Effect of Angiotensin II and Small GTPase Ras Signaling Pathway Inhibition on Early Renal Changes in a Murine Model of Obstructive Nephropathy

1Unidad de Fisiopatología Renal y Cardiovascular, Instituto “Reina Sofía” de Investigación Nefrológica, Fundación Renal Iñigo Alvarez de Toledo, Departamento de Fisiología y Farmacología, Universidad de Salamanca, Edificio Departamental, Campus Miguel de Unamuno, 37007 Salamanca, Spain
2Centro de Investigación del Cáncer (CSIC), Universidad de Salamanca, 37007 Salamanca, Spain
3Diabetes Complications Research Centre, Conway Institute of Biomolecular and Biomedical Research, University College Dublin, Belfield, Dublin 4, Ireland
4Instituto de Investigaciones Biomédicas de Salamanca (IBSAL), 37007 Salamanca, Spain
5Departamento de Anatomía e Histología Humanas, Universidad de Salamanca, 37007 Salamanca, Spain
6Universidad Francisco de Vitoria, 28223 Madrid, Spain

Received 27 February 2014; Revised 12 May 2014; Accepted 6 June 2014; Published 3 July 2014

Academic Editor: Akito Maeshima

Copyright © 2014 Ana B. Rodríguez-Peña et al.

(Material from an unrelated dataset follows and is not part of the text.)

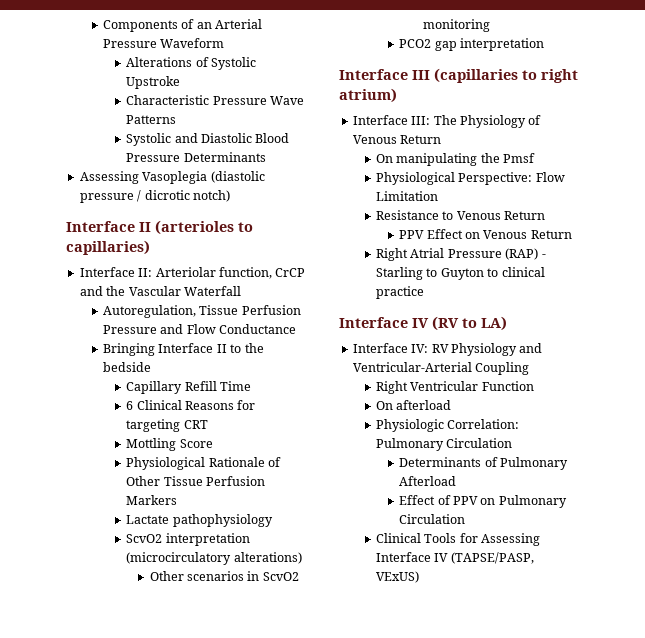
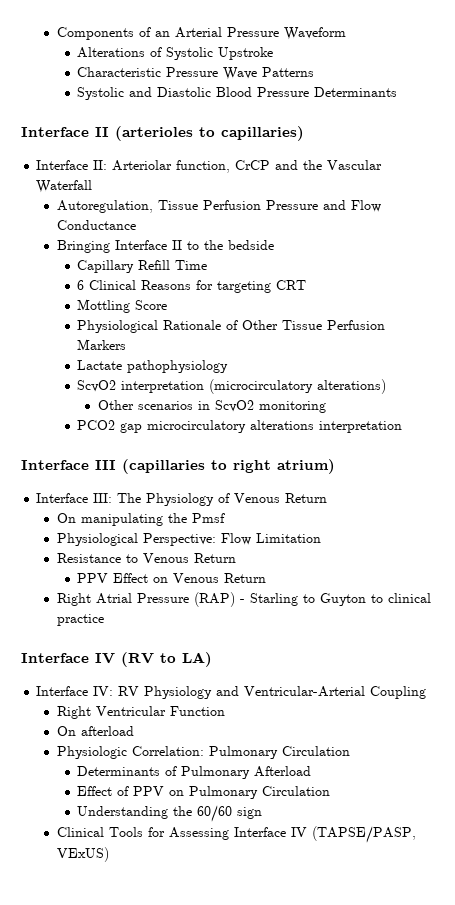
- Assessing Vasoplegia (diastolic pressure / dicrotic notch)
- PCO2 gap interpretation
+ PCO2 gap microcirculatory alterations interpretation
+ Understanding the 60/60 sign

This is an open access article distributed under the Creative Commons Attribution License, which permits unrestricted use, distribution, and reproduction in any medium, provided the original work is properly cited.

Abstract

Tubulointerstitial fibrosis is a major feature of chronic kidney disease. Unilateral ureteral obstruction (UUO) in rodents leads to the development of renal tubulointerstitial fibrosis consistent with histopathological changes observed in advanced chronic kidney disease in humans. The purpose of this study was to assess the effect of inhibiting angiotensin II receptors or Ras activation on early renal fibrotic changes induced by UUO. Animals either received angiotensin II or underwent UUO. UUO animals received either losartan, atorvastatin, and farnesyl transferase inhibitor (FTI) L-744,832, or chaetomellic acid A (ChA). Levels of activated Ras, phospho-ERK1/2, phospho-Akt, fibronectin, and α-smooth muscle actin were subsequently quantified in renal tissue by ELISA, Western blot, and/or immunohistochemistry. Our results demonstrate that administration of angiotensin II induces activation of the small GTPase Ras/Erk/Akt signaling system, suggesting an involvement of angiotensin II in the early obstruction-induced activation of renal Ras. Furthermore, upstream inhibition of Ras signalling by blocking either angiotensin AT1 type receptor or by inhibiting Ras prenylation (atorvastatin, FTI o ChA) reduced the activation of the Ras/Erk/Akt signaling system and decreased the early fibrotic response in the obstructed kidney. This study points out that pharmacological inhibition of Ras activation may hold promise as a future strategy in the prevention of renal fibrosis.